Your answer is the lines below, exactly, from the one that contains "FR.IA.06 dan FR.VA" through the one that contains "asesor lain+lead asesor]", both included.

Extracted records Start Marker

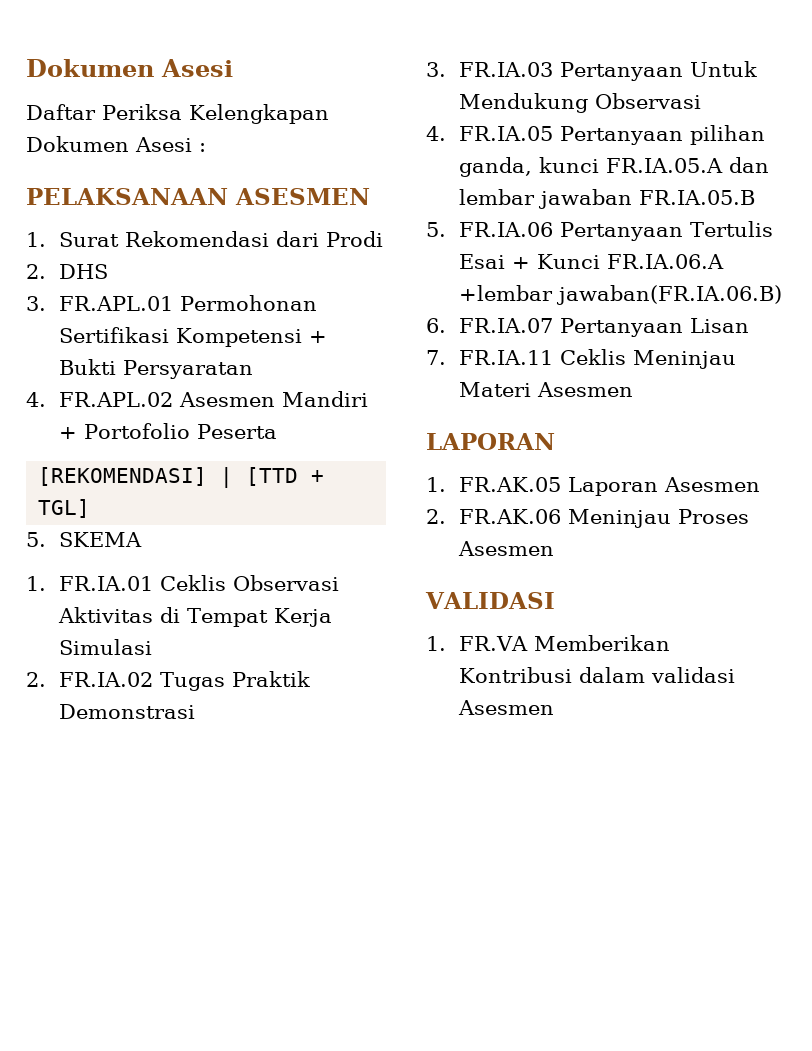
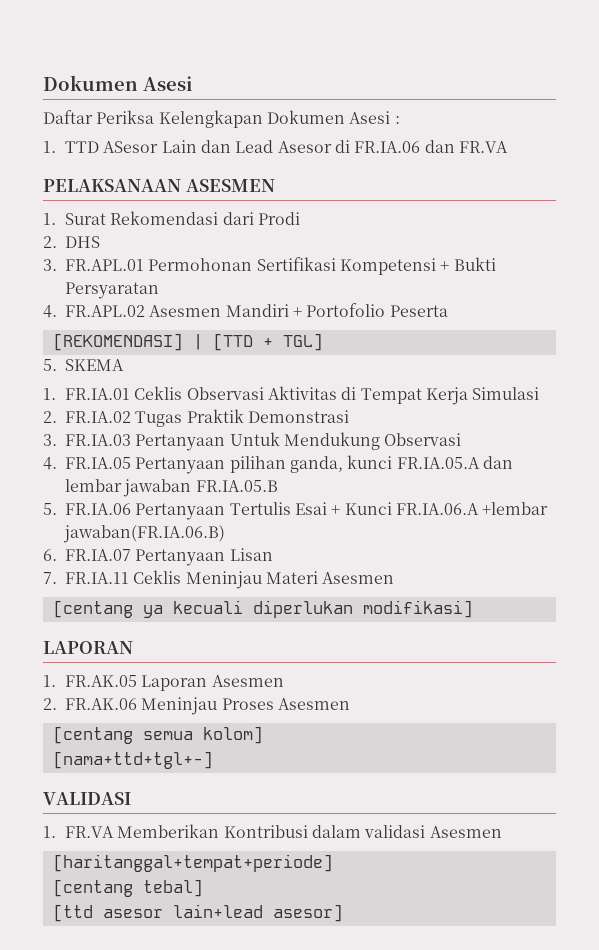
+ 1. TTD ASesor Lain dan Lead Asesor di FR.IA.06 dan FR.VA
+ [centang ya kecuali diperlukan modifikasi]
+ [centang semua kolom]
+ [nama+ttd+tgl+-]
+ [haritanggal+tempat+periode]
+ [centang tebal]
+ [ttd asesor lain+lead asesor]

Extracted records End Marker
Extracted records Start Marker

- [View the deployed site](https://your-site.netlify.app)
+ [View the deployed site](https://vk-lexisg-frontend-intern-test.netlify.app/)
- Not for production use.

Extracted records End Marker

**Response to the task**
+ 1. TTD ASesor Lain dan Lead Asesor di FR.IA.06 dan FR.VA
+ [centang ya kecuali diperlukan modifikasi]
+ [centang semua kolom]
+ [nama+ttd+tgl+-]
+ [haritanggal+tempat+periode]
+ [centang tebal]
+ [ttd asesor lain+lead asesor]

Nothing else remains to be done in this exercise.